Паслась, значит, телушка Пэкалэ, паслась, и чем больше паслась, тем быстрее росла. Во всей деревне не было такой телушки, а когда стала она телкой, то никакая яловка не могла с ней равняться.

— Что за притча такая! — удивлялись соседи. — Телка у Пэкалэ лучше всех на селе. Чем это он ее кормит? И какой она породы, что растет такая ладная?

А телушка вовсе не была особенной, да и корм у нее был не ахти какой; просто Пэкалэ занимался своими делами, и некогда ему было сторожить телушку, чтобы, часами, не забиралась в чужие хлеба.

Выросла телка Пэкалэ и стала хозяйничать по всем окрестным полям. Скиталась, бедняжка, как, бывало, в прежние времена скитался ее хозяин, и где никто не думал ее встретить, там она чаще всего и бывала: то в пшенице, то в кукурузе, то бог весть где еще.

А Пэкалэ жаловался людям, что телка-де совсем отбилась от рук, а он занят и не может с ней возиться.

Слов нет, люди бы тоже могли пожаловаться, да некому было: Пэкалэ всегда начинал первым и так сетовал на свою участь, что жалко было слушать.

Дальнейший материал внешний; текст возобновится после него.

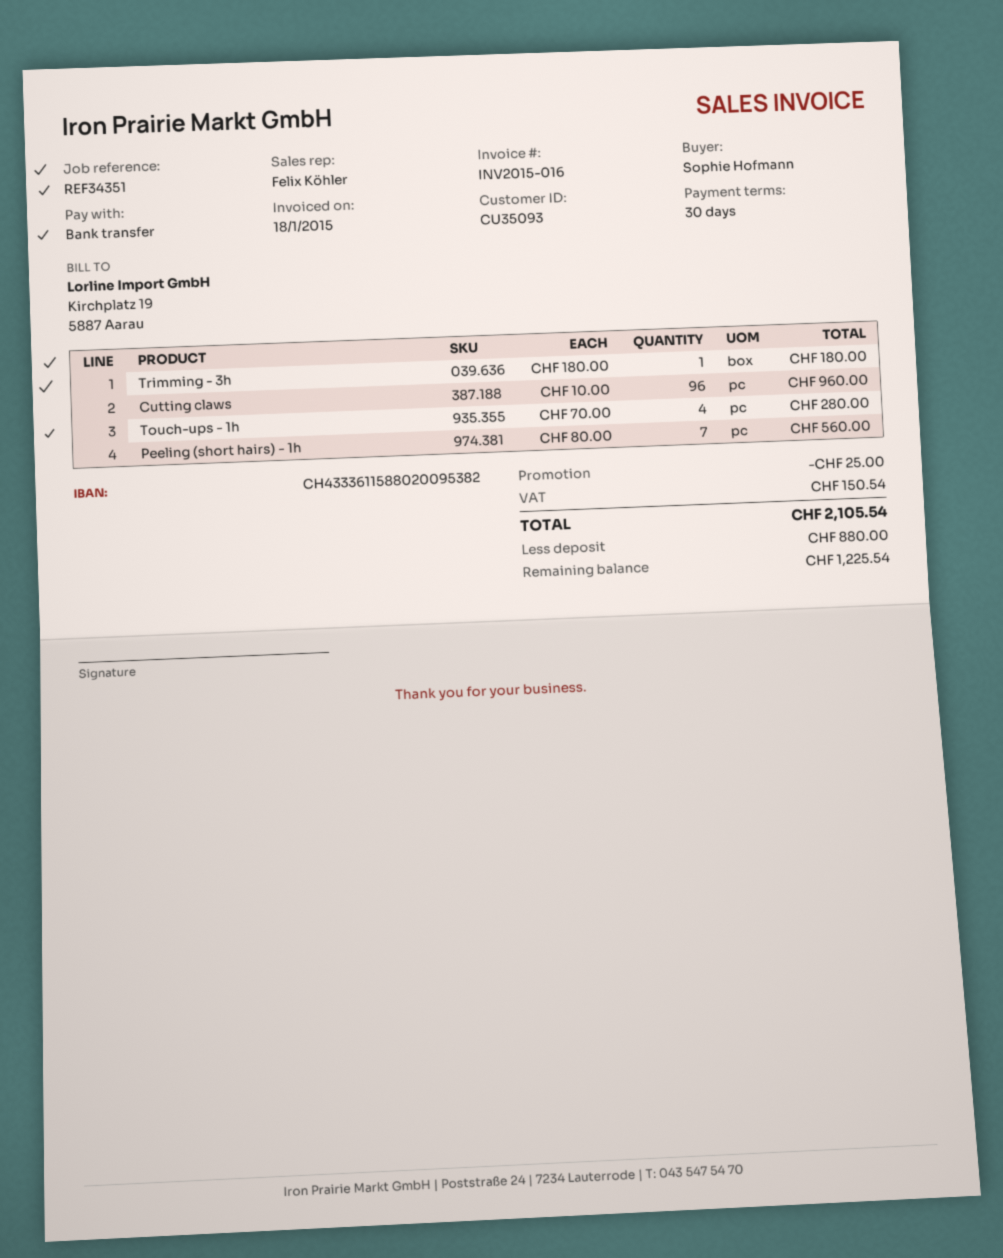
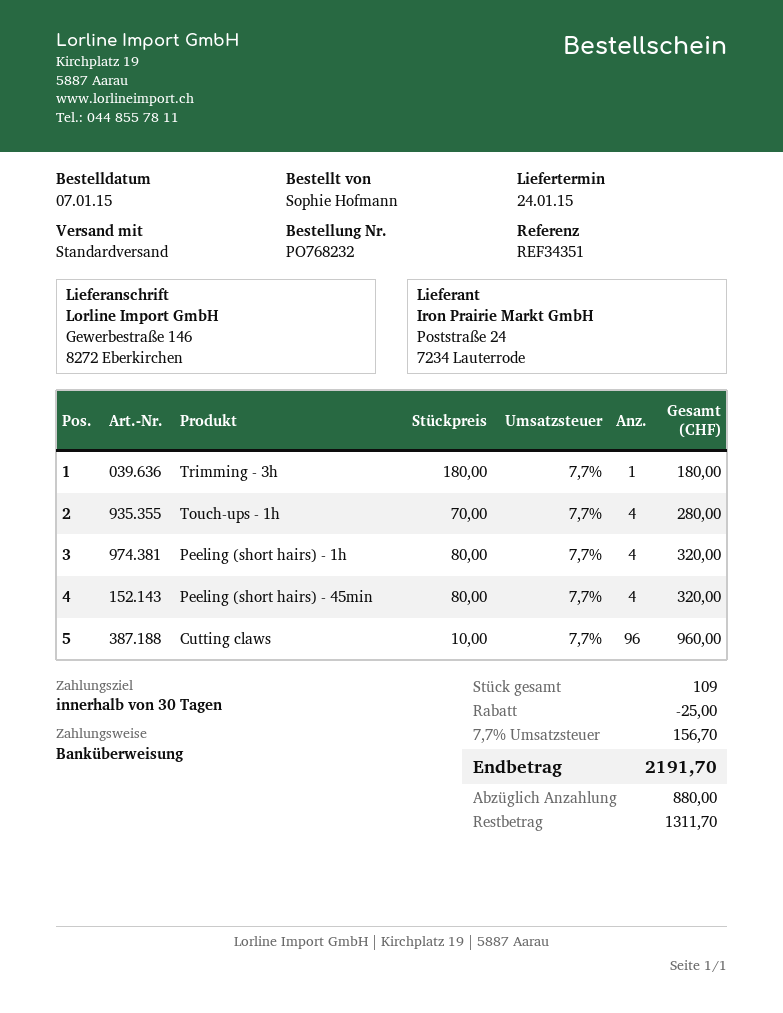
Peeling (short hairs) - 1h: 7 x 80.00 = 560.00 -> 4 x 80.00 = 320.00
Peeling (short hairs) - 45min: none -> 4 x 80.00 = 320.00
tax: 150.54 -> 156.70
total: 2105.54 -> 2191.70
balance: 1225.54 -> 1311.70

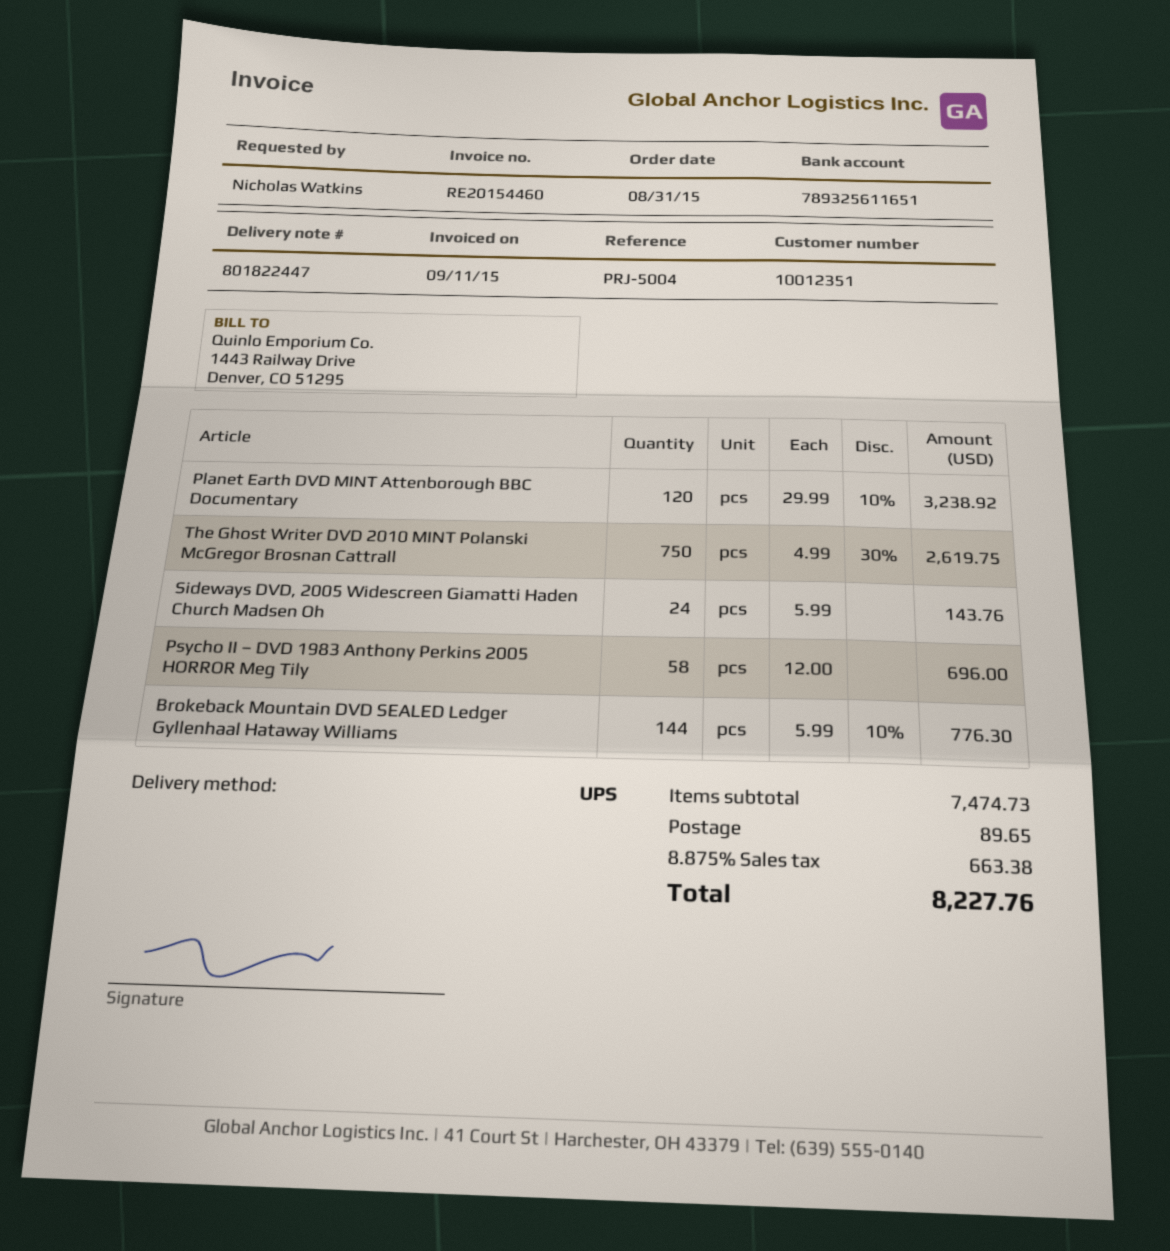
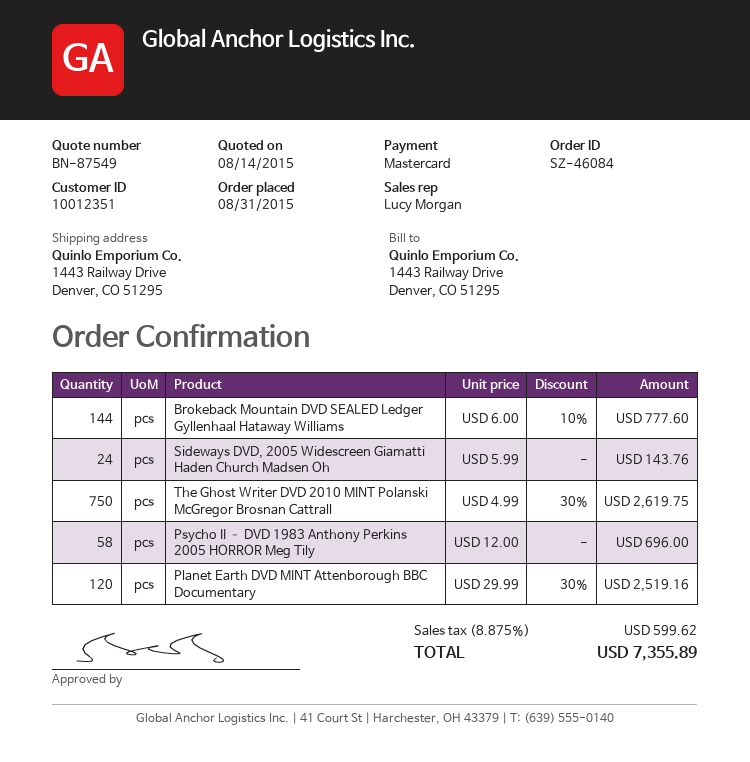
Planet Earth DVD MINT Attenborough BBC Documentary: 120 x 29.99 - 10% = 3238.92 -> 120 x 29.99 - 30% = 2519.16
Brokeback Mountain DVD SEALED Ledger Gyllenhaal Hataway Williams: 144 x 5.99 - 10% = 776.30 -> 144 x 6.00 - 10% = 777.60
shipping: 89.65 -> none
tax: 8.875% = 663.38 -> 8.875% = 599.62
total: 8227.76 -> 7355.89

Пришла яловке пора стать коровой, и призадумались тут жители села, как дальше обернутся дела. Им уже мерещились все семь будущих телушек Пэкалэ. Немного воды утечет — станут они телками, яловками, а там и коровами; Пэкалэ продаст их и возвратится из города с целым стадом молодых телушек, и станут они телками, яловками, а затем и коровами…

— Братцы, — возопили селяне, — так ведь он со своей телкой пустит нас по миру; все она у нас съест и поля наши вытопчет!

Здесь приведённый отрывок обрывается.